[Records from a collection]

──────────────────────────────

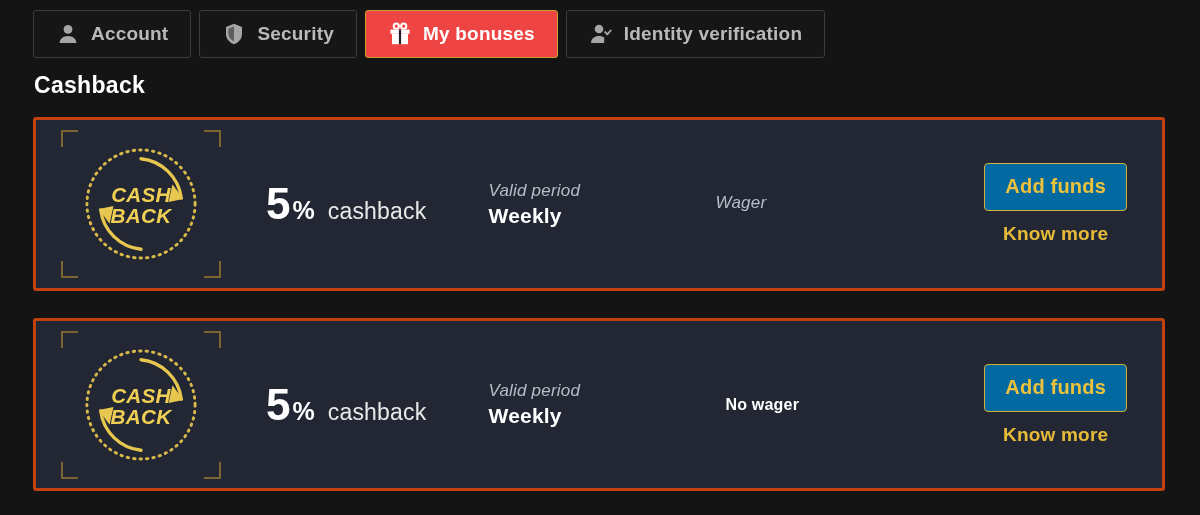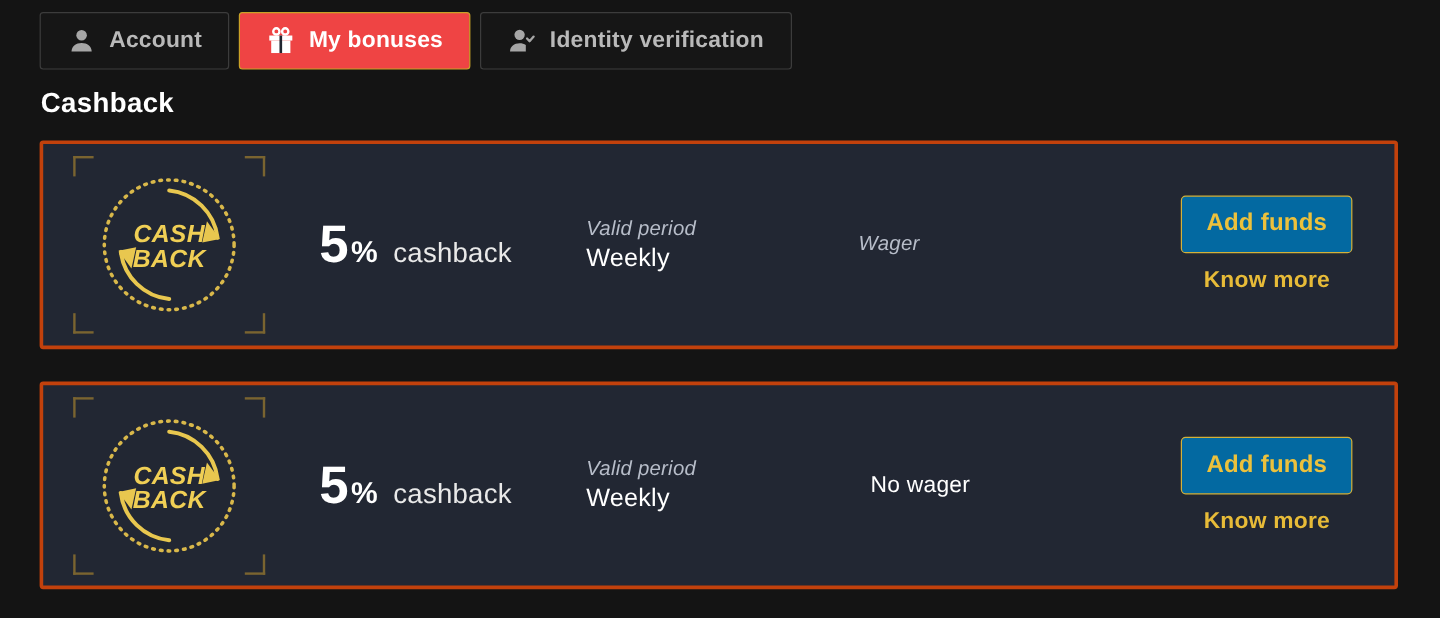--- a/index.html
+++ b/index.html
@@ -148,6 +148,15 @@
       <span class="tab-label">Account</span>
     </div>
 
+    <div class="tab">
+      <span class="tab-ico">
+        <svg viewBox="0 0 24 24">
+            <path d="M12 1.8 4 5v7c0 5 3.4 8.6 8 10.2 4.6-1.6 8-5.2 8-10.2V5z" fill="#a6a6a6"></path>
+            <path d="M12 4.6v14.9c-3.2-1.4-5.6-4.2-5.6-7.9V6.4z" fill="#5e5e5e"></path>
+          </svg>
+      </span>
+      <span class="tab-label">Security</span>
+    </div>
 
     <div class="tab active">
       <span class="tab-ico">

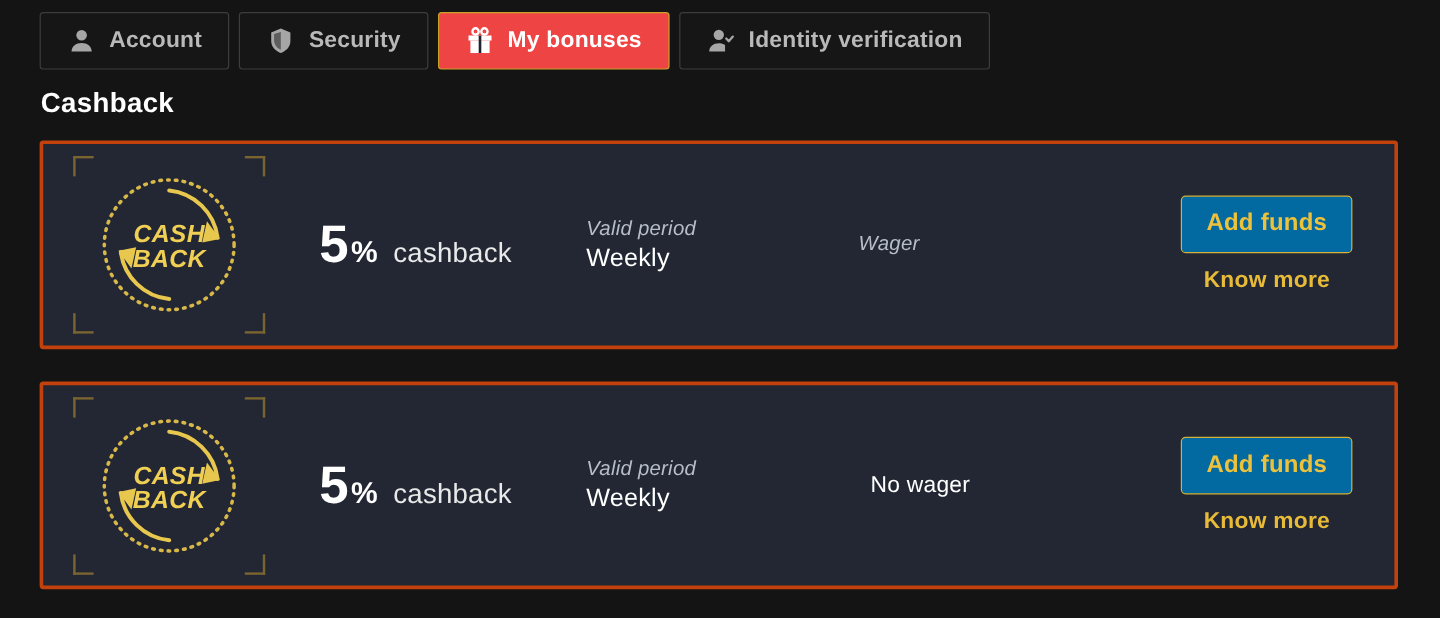--- a/index.html
+++ b/index.html
@@ -98,7 +98,7 @@
     letter-spacing: .2px; margin-bottom: 3px; font-style: italic;
   }
   .info-value {
-    font-size: 21px; color: #ffffff; font-weight: 400; letter-spacing: .2px;
+    font-size: 21px; color: #ffffff; font-weight: 700; letter-spacing: .2px;
   }
   .info-wager.no-label { display: flex; align-items: center; height: 48px; }
   .info-wager.no-label .info-value { font-size: 19px; padding-left: 10px; }

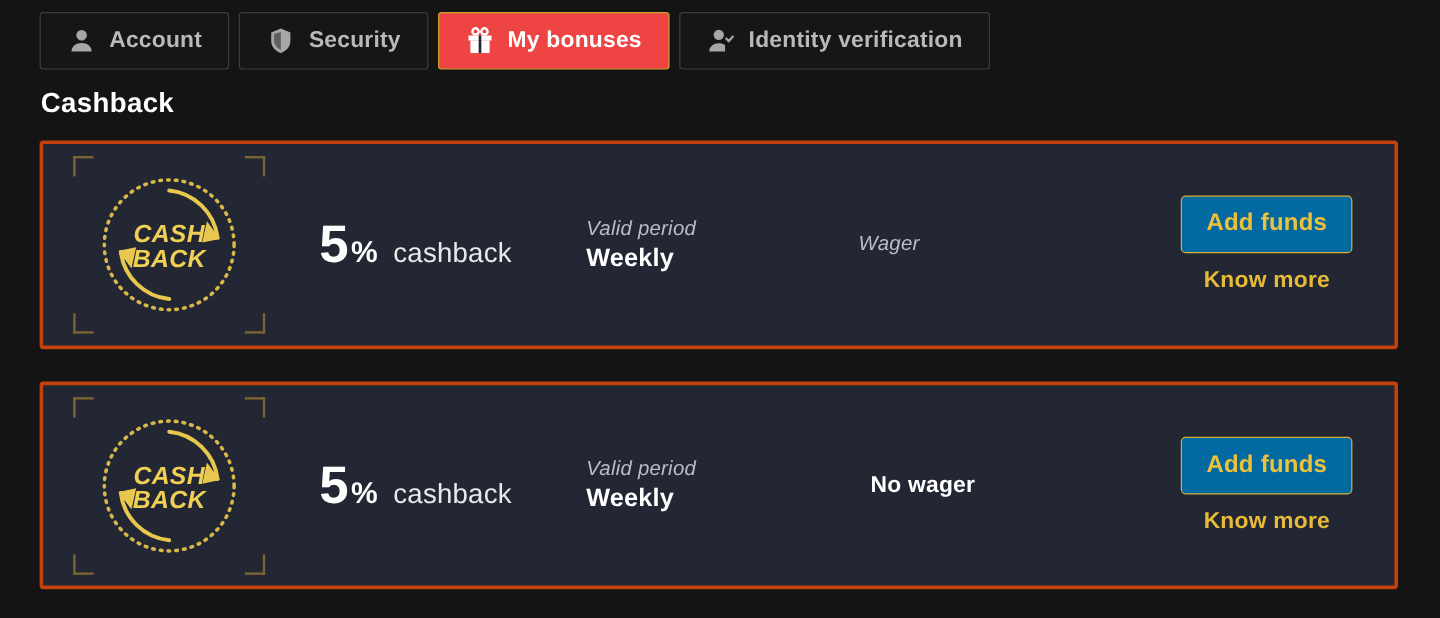--- a/index.html
+++ b/index.html
@@ -101,7 +101,7 @@
     font-size: 21px; color: #ffffff; font-weight: 700; letter-spacing: .2px;
   }
   .info-wager.no-label { display: flex; align-items: center; height: 48px; }
-  .info-wager.no-label .info-value { font-size: 19px; padding-left: 10px; }
+  .info-wager.no-label .info-value { font-size: 16px; padding-left: 10px; }
 
   
   .actions {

──────────────────────────────

* _TASK STATEMENT_
Reproduce all entries exactly. Pictures do not belong in the copy.

* _RESULT_
--- a/index.html
+++ b/index.html
@@ -148,6 +148,15 @@
       <span class="tab-label">Account</span>
     </div>
 
+    <div class="tab">
+      <span class="tab-ico">
+        <svg viewBox="0 0 24 24">
+            <path d="M12 1.8 4 5v7c0 5 3.4 8.6 8 10.2 4.6-1.6 8-5.2 8-10.2V5z" fill="#a6a6a6"></path>
+            <path d="M12 4.6v14.9c-3.2-1.4-5.6-4.2-5.6-7.9V6.4z" fill="#5e5e5e"></path>
+          </svg>
+      </span>
+      <span class="tab-label">Security</span>
+    </div>
 
     <div class="tab active">
       <span class="tab-ico">

--- a/index.html
+++ b/index.html
@@ -98,7 +98,7 @@
     letter-spacing: .2px; margin-bottom: 3px; font-style: italic;
   }
   .info-value {
-    font-size: 21px; color: #ffffff; font-weight: 400; letter-spacing: .2px;
+    font-size: 21px; color: #ffffff; font-weight: 700; letter-spacing: .2px;
   }
   .info-wager.no-label { display: flex; align-items: center; height: 48px; }
   .info-wager.no-label .info-value { font-size: 19px; padding-left: 10px; }

--- a/index.html
+++ b/index.html
@@ -101,7 +101,7 @@
     font-size: 21px; color: #ffffff; font-weight: 700; letter-spacing: .2px;
   }
   .info-wager.no-label { display: flex; align-items: center; height: 48px; }
-  .info-wager.no-label .info-value { font-size: 19px; padding-left: 10px; }
+  .info-wager.no-label .info-value { font-size: 16px; padding-left: 10px; }
 
   
   .actions {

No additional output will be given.